Mirren takes the lead role of Prospera – a feminised version of Shakespeare's male Prospero, the exiled and castaway Duke of Milan who rules his island with sorcery.

The film also boasts Russell Brand, Alan Cumming and Alfred Molina among its stellar cast. But while The Tempest has been awarded the honour of closing the festival, the movieland jury is still out on the merits of its American director, Julie Taymor.

Although she has been acclaimed for her stage work, particularly the musical The Lion King, her previous films – including Frida, about the life of the artist Frida Kahlo, and Titus, an adaptation of another Shakespeare play, Titus Andronicus – have been noted for their visual rather than box-office appeal.

The Tempest was shot in Hawaii and despite the gender change – Mirren's character is the wife of the Milanese Duke – the dialogue required little alteration.

Mirren said in Venice last night: "Women have been punished for being powerful for many centuries and I thought that was the remarkable thing about making Prospero into Prospera. You can bring in that history of female struggle .... We can see now in the extreme fundamentalist states, whatever religion they are, that they want to exclude women from education ... because an educated woman in a dangerous thing."

Mirren earlier had warm words for the controversial comedian Brand, with whom she has been reunited on the set of Arthur, a remake of the 1981 film starring Dudley Moore. "Russell isn't a wild cannon," she said. "He has an incredible comedian's brain but he pays attention to detail."

It was hoped last night that The Tempest, while a non-competition film itself, might finally set alight a festival that has been judged competent but without a stand-out movie; unlike 2009, when the hard-hitting war story Lebanon was a popular winner of its prestigious Golden Lion award.
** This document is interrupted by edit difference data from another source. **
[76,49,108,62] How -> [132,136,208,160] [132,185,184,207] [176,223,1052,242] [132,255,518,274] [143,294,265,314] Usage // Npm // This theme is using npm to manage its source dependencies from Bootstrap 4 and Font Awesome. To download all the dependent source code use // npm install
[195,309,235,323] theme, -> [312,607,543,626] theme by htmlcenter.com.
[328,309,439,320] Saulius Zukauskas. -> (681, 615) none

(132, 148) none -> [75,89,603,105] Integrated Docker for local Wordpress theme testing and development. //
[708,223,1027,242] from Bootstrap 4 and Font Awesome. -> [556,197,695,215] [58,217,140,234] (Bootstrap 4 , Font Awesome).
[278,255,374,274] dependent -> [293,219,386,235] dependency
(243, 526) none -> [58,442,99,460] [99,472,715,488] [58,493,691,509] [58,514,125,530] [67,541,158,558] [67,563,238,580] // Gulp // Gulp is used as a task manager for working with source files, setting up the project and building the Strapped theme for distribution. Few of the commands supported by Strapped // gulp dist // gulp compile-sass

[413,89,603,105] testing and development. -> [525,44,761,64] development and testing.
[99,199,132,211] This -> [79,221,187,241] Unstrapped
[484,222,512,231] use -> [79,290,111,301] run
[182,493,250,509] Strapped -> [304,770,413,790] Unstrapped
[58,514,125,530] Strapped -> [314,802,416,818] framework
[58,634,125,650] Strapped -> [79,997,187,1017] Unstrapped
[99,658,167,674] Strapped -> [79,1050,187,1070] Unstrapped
Or 2008, when The Wrestler provided the surprise comeback of the Hollywood outsider Mickey Rourke.

This year's 24-strong competition line-up – featuring the youngest group of directors in memory – has been seen by critics as strong and varied, providing everything from French comedy to Polish existential minimalism and effects-heavy Chinese costume drama.

But it was the American director Sofia Coppola – the daughter of Francis Ford Coppola – who won the coveted award, for her film Somewhere.

Among the favourites to win had been the Chinese entry The Ditch, about political prisoners deported to labour camps in 1950s China, and the Russian film Silent Souls, a study of a fading minority culture and obsessive love. Post Mortem looks at Chile's military coup of 1973 through the eyes of a man working in a morgue, while the French comedy Potiche, starring Catherine Deneuve and Gérard Depardieu, was a feel-good success.

"The film average is very good," said the Italian newspaper Il Foglio, "but there's been nothing to fall in love with."